I think the issue the commentator was talking about was something like this (PDF) which doesn’t really affect the judge’s culpability. There are other states and cities that have similar laws- but if they have such a law in Wisconsin , ICE wouldn’t have been allowed in the courthouse without a judicial warrant. ( They can get warrants issued by a judge but usually don’t)
I’m really wondering why we’re having this hyper-legalistic discussion about what the words on various papers say when clearly the country is rapidly becoming a post-law state.
Treating the constitution and existing legislation as some sort of rigid well-understood computer program where you can try to imagine running it on novel inputs like “congress chooses to defund the judiciary” and then logic your way to a single certain outcome sounds interesting at first glance. But the existing constitution and written law is not an unambiguous computer program. What it will do on novel inputs very quickly simply turns into “It depends on what various people decide, and damned near anything could happen”
And that’s before we enter the current real world where the answer to every constituitonal or legal question is “Words on paper don’t matter to trump and nobody is lifting a finger to redirect or slow him down, much less stop him from doing whatever in hell he pleases.”

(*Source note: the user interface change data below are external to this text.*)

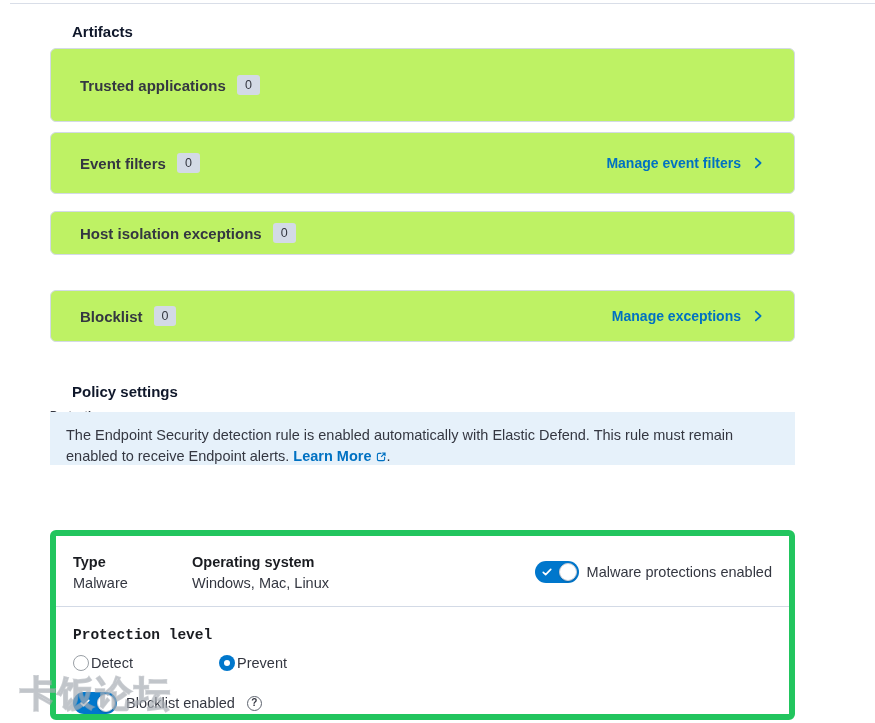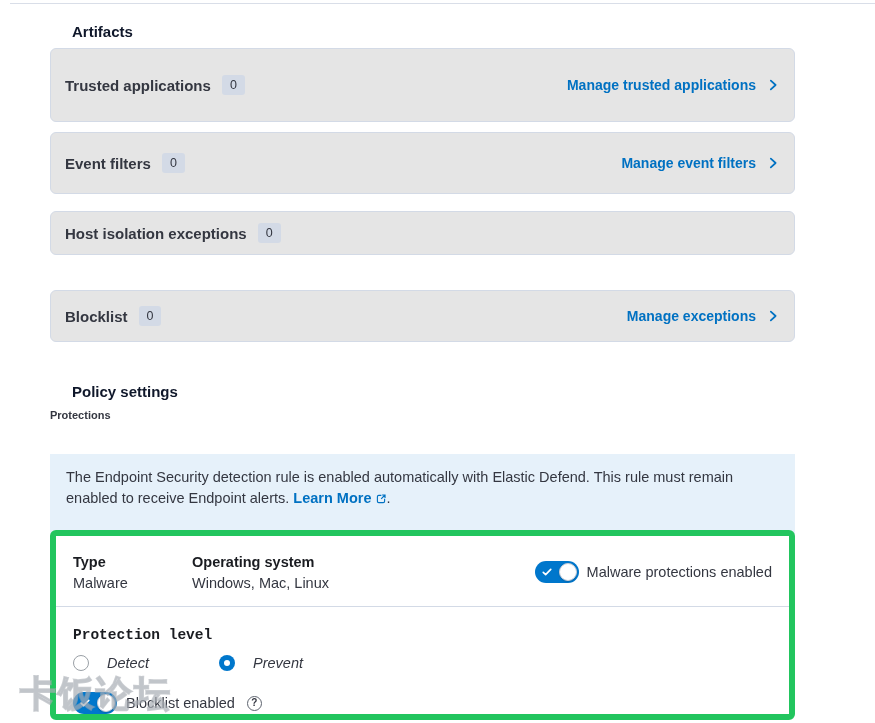"Trusted applications" .artifact-card { background: #e5e5e5 -> #bef264; padding: 0 14px -> 0 29px }
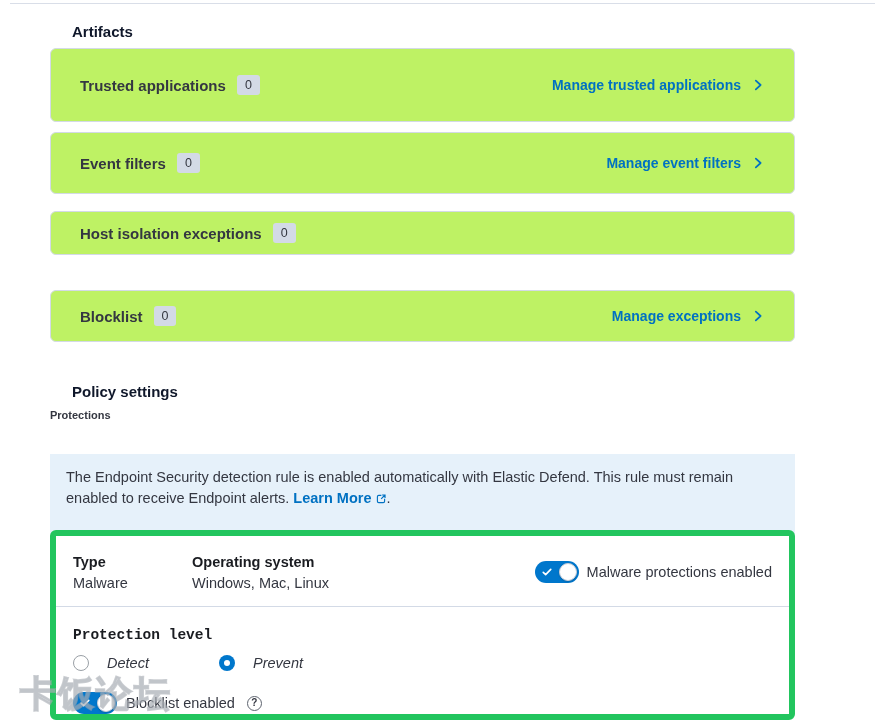"Manage trusted applications" a.manage-link { html: <a> <span>Manage trusted applications</span> <svg> <path></path> </svg> </a> -> none }
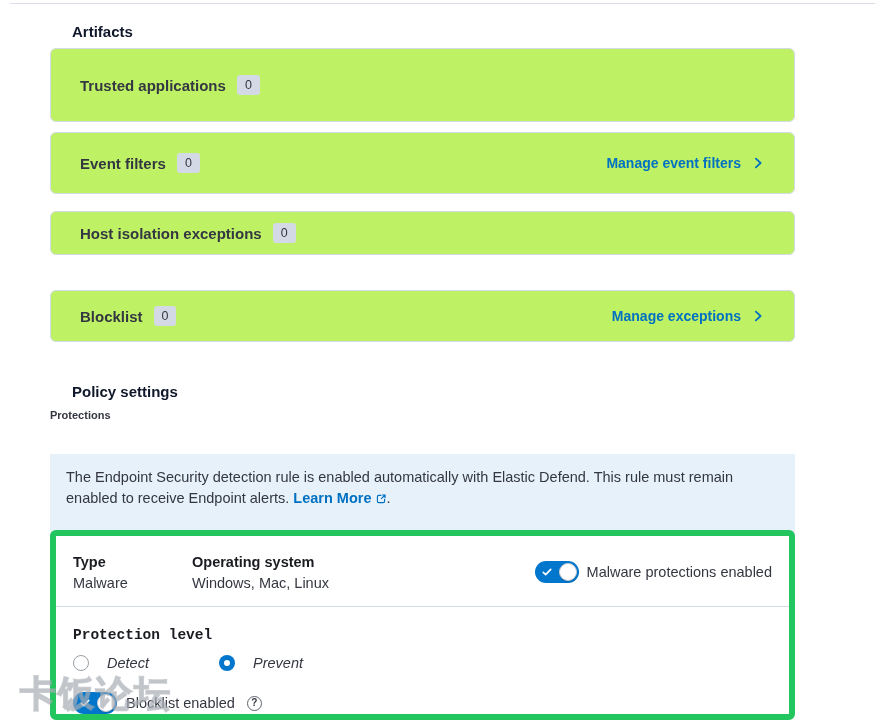"The Endpoint Security detection rule" .callout { height: 80px -> 53px; top: 454px -> 412px }
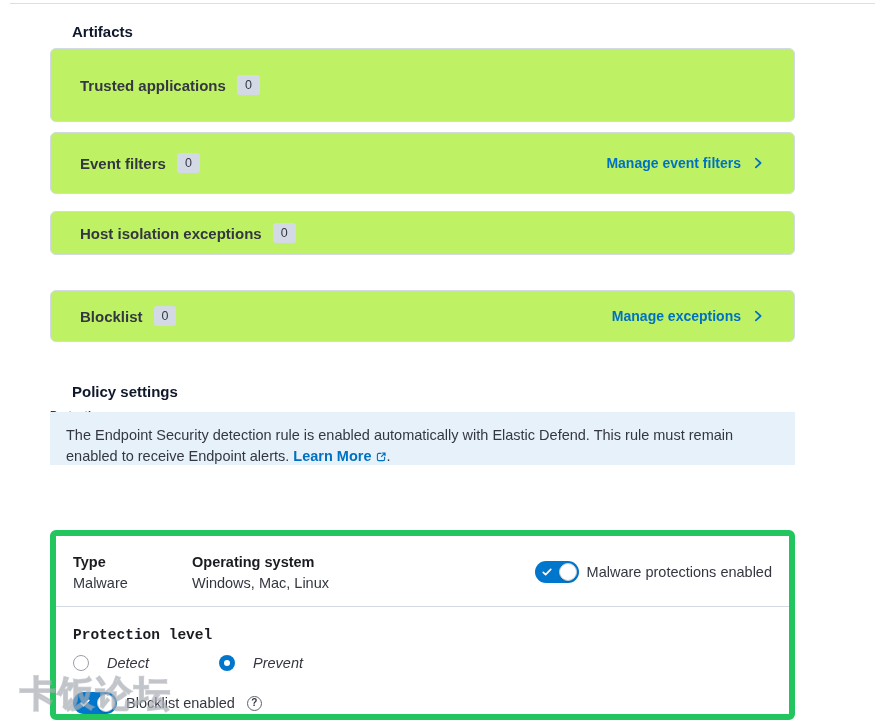"Detect" .radio-item { font-style: italic -> none; gap: 18px -> 2px }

We may as well be arguing how the Mexican or Slobovian or United Federation of Planets constitution applies for all the relevance it has.
Don’t Quote Laws to Men With Swords
I’ve mentioned this many times over the last several years, but lots of people keep ignoring it. This is the attitude of far too many on the right now. They have the physical power to do this stuff, and no namby-pamby lawyer types are going to stop them.
This discussion is long (nearly and hour) but well worth the time for anyone interested in how and why the Trump regime is challenging the judiciary:
[TL;DR is that in essence unlike previous efforts to push against the legal interpretations, this regime is just ignoring law and judicial direction to see what they can get away with, and that absent of any checks within the executive itself the only remedy is in the legislature, i.e. legislative overhaul, the ‘power of the purse’, and ultimately impeachment…none of which seem to be in the offing even if Democrats can regain control of both houses of Congress.]